Seleção como destino
O final da época foi também a expressão máxima da sua evolução. Chamado à seleção da Sérvia, é cada vez mais encarado como elemento de peso na equipa nacional do seu país. “Para mim é sempre um prazer atuar pela Sérvia, mas não vejo isso como uma forma de pressão. Cabe ao selecionador saber se devo ser chamado ou não. O que quero é que o meu país ganhe. Onde se centra a minha atenção é em trabalhar da melhor forma no meu clube. Depois, claro, se for chamado, é um prazer poder vestir a camisola do meu país.”
E assim se conta a história do menino que, outrora envolvido por um cenário de guerra, vive hoje a felicidade de ser figura num dos maiores clubes europeus, desfrutando de uma Lisboa .tranquilo na qual facilmente destaca a “Baixa e as praias”. Quanto à família, diz, está ”totalmente adaptada a Portugal”.
Ou não fosse verdade a expressão que diz que a felicidade não tem lugar ou destino. Acontece.


Fora de campo
COMER: Como tudo o que me colocarem na mesa. Estou a gostar do bacalhau, aqui em Portugal.
VIAJAR: Madrid, Paris, Lisboa e a minha cidade.
NAVEGAR: Não tenho Facebook, não gosto, mas uso o Skype para falar com a família. E vejo toda a imprensa desportiva europeia.
LER: Gosto da literatura sérvia. Policiais, romances.
OUVIR: Maioritariamente gosto de música sérvia.
JOGAR: Não jogo muito, mas por vezes serve para passar i tempo. Jogo PES.


{Nemanja Matic entre épocas}

“Continuamos a ser a melhor equipa”
Respostas para as perguntas necessárias relativas ao balanco da temporada 2011/2012 e às expectativas para a época que se segue.

Mística (M): Que balanço faz da temporada 2011/2012?
Nemanja Matic (N.M): Não conseguimos o objetivo principal, que era o título nacional… Mas foi uma época que, a nível individual, me correu bem e, se tivermos em conta a capacidade que a equipa mostrou dentro de campo, também posso afirmar que se exibiu a bom nível. Estivemos bem na Champions, onde jogamos muito bem. Fomos infelizes nos quartos-de-final.
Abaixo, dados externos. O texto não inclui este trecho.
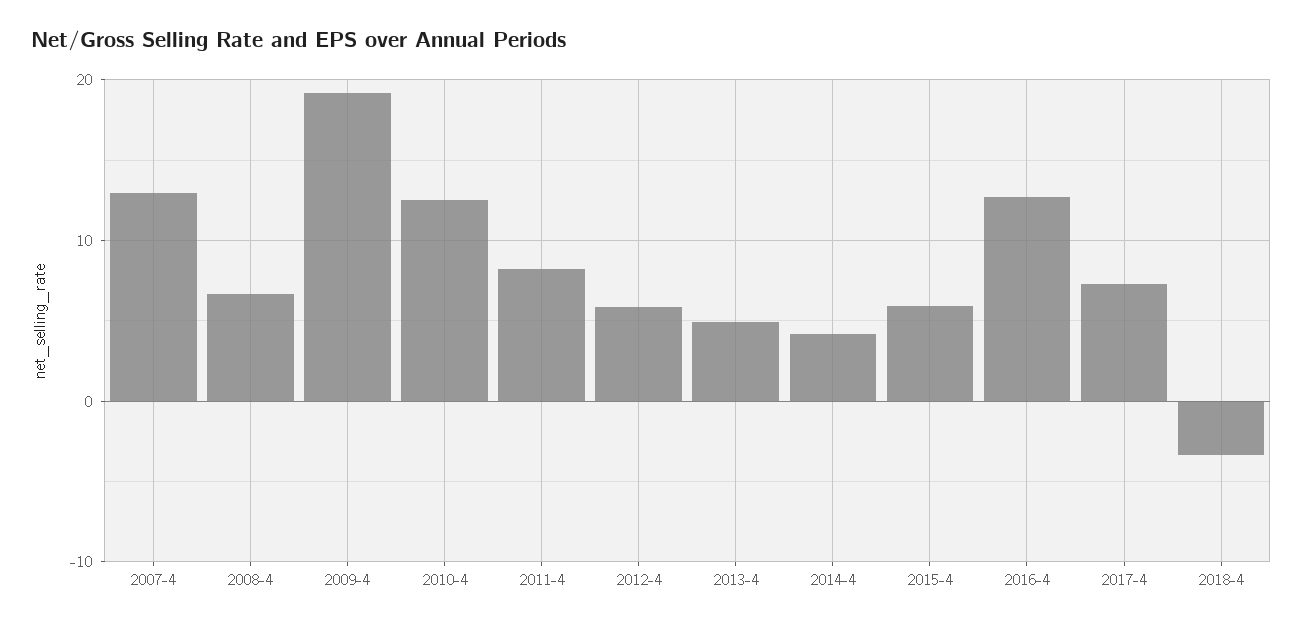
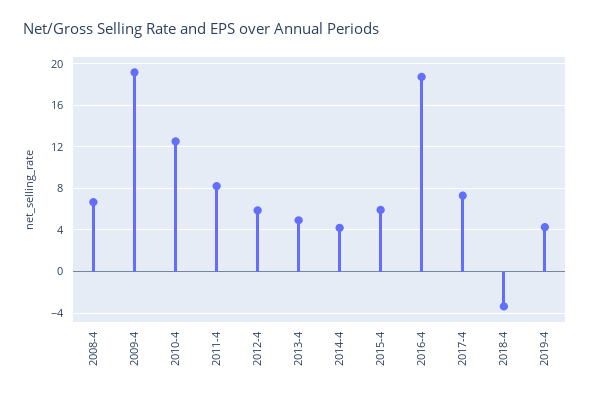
2007-4: 13 -> none
2016-4: 13 -> 19
2019-4: none -> 4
M: Foi o seu primeiro ano em Portugal depois de, nas duas etapas da sua carreira, ter passado por Inglaterra e pela Holanda. Que diferenças encontra?
N.M: Se tiver de comparar a Liga portuguesa com os campeonatos inglês e holandês, direi que aqui se joga com mais velocidade que na Premier League. Acho que por isso aprendi e melhorei bastante. Em Portugal existe muita velocidade e uma tremenda componente tática.

M: Deu a ideia de que com o decorrer da época ganhou um maior à-vontade na posição de médio defensivo…
N.M: Os jogadores que vêm para um novo emblema têm de compreender a forma de jogar da equipa e as ideias do treinador. Aos poucos, com o passar do tempo, fui-me apercebendo do que pretendia de mim em prol da equipa. Hoje sei perfeitamente o que quer de mim nesta posição [médio defensivo], o que me facilita imenso a tarefa.

M: Hoje é um melhor jogador?
N.M: Acho que sim. Melhorei muito. O treinador e os companheiros também me ajudaram. Há que notar que, na minha posição, está a jogar no Benfica aquele que é o melhor médio defensivo do futebol português [Javi García]. Tenho aprendido muito com ele.

M: Depreendo que, apesar de concorrente, Javi García tenha sido crucial na sua evolução.
N.M: É como dizia. É talvez o melhor médio defensivo da Liga portuguesa e até por isso a minha missão de tentar alcançar a titularidade é mais complicada. Mas há que notar que a cooperação e aprendizagem com ele tem sido muito benéfica. Hoje sou melhor jogador também devido a Javi García.

M: Voltemos ao coletivo. Grande parte dos adeptos defende que o Benfica foi a equipa que melhor futebol jogou. Sendo assim, o que falhou?
N.M: Fizemos muito boas exibições, mas também tivemos dias menos felizes. A época é longa. É normal que isso aconteça. De qualquer forma, hoje olho para trás e penso que continuamos a ser a melhor equipa portuguesa. Simplesmente faltou-nos sorte em alguns momentos. Depois, e apesar de assumirmos os nossos próprios erros, a verdade é que fomos vítimas de arbitragens, no mínimo desastradas, que nos condicionaram…

M: Está a referir-se a que jogos?
N.M: Iniciou-se em Coimbra, frente à Académica, numa partida em que fomos claramente prejudicados, abrindo-se um ciclo de erros que nos fez perder pontos importantes numa altura crucial.

M: Olhando para o futuro, que perspetivas?
N.M: Temos a base, uma boa equipa, um bom treinador e condições de trabalho soberbas. Somos representantes do clube mais popular, com mais e melhores adeptos. E depois há essa vantagem: temos um conjunto consolidado, que já joga junto há algum tempo. Todos esses fatores levam-me a crer que temos condições para melhorar esta temporada.

Matic em evolução
De Esperança a Certeza
Em crescendo. É desta forma que mais claramente podemos definir a época protagonizada por Nemanja Matic. O jovem, que começou no Estrela Vermelha de Belgrado e que em tempos deu o salto da 3ª Divisão da Sérvia para o principal campeonato da Eslováquia, chegou à Luz no início da temporada, após curtas passagens pelo Chelsea e pelo Vitesse.
Apesar de anteriormente ter atuado na posição “oito”, foi eleito por Jorge Jesus como alternativa a Javi García, que, como se sabe, é um “seis” puro. O crescimento fez-se passo a passo, e se numa fase inicial Matic não foi presença regular na equipa, a segunda metade da época encarregou-se de confirmar o maior peso do internacional sérvio. Eficaz no desarme, dono de um pé esquerdo tremendo e ótima leitura de jogo, o médio de 1,94 m e 23 anos * somou 15 jogos (e um golo na Luz ante o V. Setúbal) na Liga Zon Sagres, tendo estado ainda presente em dez partidas na Champions, a que somou duas na Taça de Portugal e outras tantas na Taça da Liga.



* quando este artigo foi redigido, Matic ainda tinha 23 anos.